依存~愛しいキミの手~
「…もう1回聞くけど、秘密は守るヤツだよね?」


タバコを2口吸うが、ゆきは俯いて黙ったままだった。


「圭介のことなんだけど…。茜と知美しか知らないから黙っててくれるなら話す」


やっぱり返事を返さないゆき。


私はゆきの隣に寄りかかり、タバコを深く吸い込んだ。


ゆきの沈黙を肯定と捉え、口を開く。


「圭介さ…ホストなんだ」


下を向いていたゆきが、勢い良く顔を上げた。


見開いた丸い目は、赤くなって涙が浮かんでいる。


「な…んでそんなこと私に…」


また俯くゆきに、タバコをくわえさせて火をつけた。


「嫌い嫌いも好きのうちなんだよ。
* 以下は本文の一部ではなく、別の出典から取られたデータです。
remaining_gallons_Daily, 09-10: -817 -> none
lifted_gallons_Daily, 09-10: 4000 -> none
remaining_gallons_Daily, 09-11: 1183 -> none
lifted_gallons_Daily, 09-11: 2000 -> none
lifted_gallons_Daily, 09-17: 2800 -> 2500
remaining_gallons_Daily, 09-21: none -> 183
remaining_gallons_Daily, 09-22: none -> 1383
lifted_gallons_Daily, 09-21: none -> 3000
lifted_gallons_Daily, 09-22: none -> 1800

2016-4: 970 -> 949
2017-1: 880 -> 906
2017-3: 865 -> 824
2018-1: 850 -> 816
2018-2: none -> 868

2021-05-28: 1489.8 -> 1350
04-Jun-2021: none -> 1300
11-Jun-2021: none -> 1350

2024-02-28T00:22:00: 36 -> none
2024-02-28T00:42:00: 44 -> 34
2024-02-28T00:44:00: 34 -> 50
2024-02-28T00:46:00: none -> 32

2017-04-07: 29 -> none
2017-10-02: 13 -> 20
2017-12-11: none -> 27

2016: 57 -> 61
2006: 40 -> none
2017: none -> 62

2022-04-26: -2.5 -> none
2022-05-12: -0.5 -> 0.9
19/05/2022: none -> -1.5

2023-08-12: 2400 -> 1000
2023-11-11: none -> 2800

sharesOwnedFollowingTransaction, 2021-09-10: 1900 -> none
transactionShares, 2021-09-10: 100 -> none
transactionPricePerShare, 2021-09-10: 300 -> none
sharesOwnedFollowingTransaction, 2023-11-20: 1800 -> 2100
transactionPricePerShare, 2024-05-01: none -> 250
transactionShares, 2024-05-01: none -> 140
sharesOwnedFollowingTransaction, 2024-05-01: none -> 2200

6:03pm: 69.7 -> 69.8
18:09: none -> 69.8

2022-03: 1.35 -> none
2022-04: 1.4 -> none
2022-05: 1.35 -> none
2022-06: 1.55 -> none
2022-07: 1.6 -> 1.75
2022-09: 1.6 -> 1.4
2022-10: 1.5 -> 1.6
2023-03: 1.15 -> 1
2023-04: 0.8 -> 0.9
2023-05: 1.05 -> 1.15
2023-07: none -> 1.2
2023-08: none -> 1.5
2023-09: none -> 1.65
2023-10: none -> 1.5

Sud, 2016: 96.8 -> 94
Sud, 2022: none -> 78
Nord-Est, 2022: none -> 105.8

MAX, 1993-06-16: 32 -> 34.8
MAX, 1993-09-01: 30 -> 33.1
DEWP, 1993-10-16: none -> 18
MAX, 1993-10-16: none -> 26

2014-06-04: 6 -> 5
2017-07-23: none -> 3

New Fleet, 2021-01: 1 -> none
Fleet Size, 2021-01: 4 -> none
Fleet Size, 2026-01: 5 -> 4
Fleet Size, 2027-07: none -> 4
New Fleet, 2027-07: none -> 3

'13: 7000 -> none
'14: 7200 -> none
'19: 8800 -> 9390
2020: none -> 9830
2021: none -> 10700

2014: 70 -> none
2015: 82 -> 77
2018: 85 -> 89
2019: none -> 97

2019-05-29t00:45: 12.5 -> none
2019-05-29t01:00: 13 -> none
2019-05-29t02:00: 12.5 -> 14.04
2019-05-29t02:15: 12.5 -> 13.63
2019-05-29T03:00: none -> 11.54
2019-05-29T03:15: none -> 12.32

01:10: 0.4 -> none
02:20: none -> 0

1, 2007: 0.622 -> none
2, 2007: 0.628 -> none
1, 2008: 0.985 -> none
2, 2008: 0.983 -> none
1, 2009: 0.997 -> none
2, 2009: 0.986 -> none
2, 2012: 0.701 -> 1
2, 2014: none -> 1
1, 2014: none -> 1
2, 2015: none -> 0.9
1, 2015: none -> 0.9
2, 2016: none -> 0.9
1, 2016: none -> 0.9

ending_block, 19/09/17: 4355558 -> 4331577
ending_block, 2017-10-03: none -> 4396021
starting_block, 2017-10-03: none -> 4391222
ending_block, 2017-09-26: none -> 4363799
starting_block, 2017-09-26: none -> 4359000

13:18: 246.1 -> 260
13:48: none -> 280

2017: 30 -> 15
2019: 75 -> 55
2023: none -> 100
今のゆきは悪口ばっか言ってて独占欲も強すぎて、正直ウザイと思ってた。でも、結局見放せないのはゆきが好きで友達でいたいから…なんだなってさっき気づいた」


ゆきは腕でこぼれる涙を拭った。


「ごめ…ごめんね。私、佐藤くんのことで嫉妬して性格悪くなって行ってるの分かってた。…あすかがうざがって離れて行ってるのも薄々気づいてたけど…でも止まらなくて…。意地張って…最悪…」


鼻をすすりながら一生懸命話すゆき。


そんなゆきの頭をなでた。


「本当ごめん…。知美にも最低なことしまくって…私…」


「ちゃんと知美にも謝りなよ。知美は分かってくれるから」


涙を拭いながらゆきは何度も頷いた。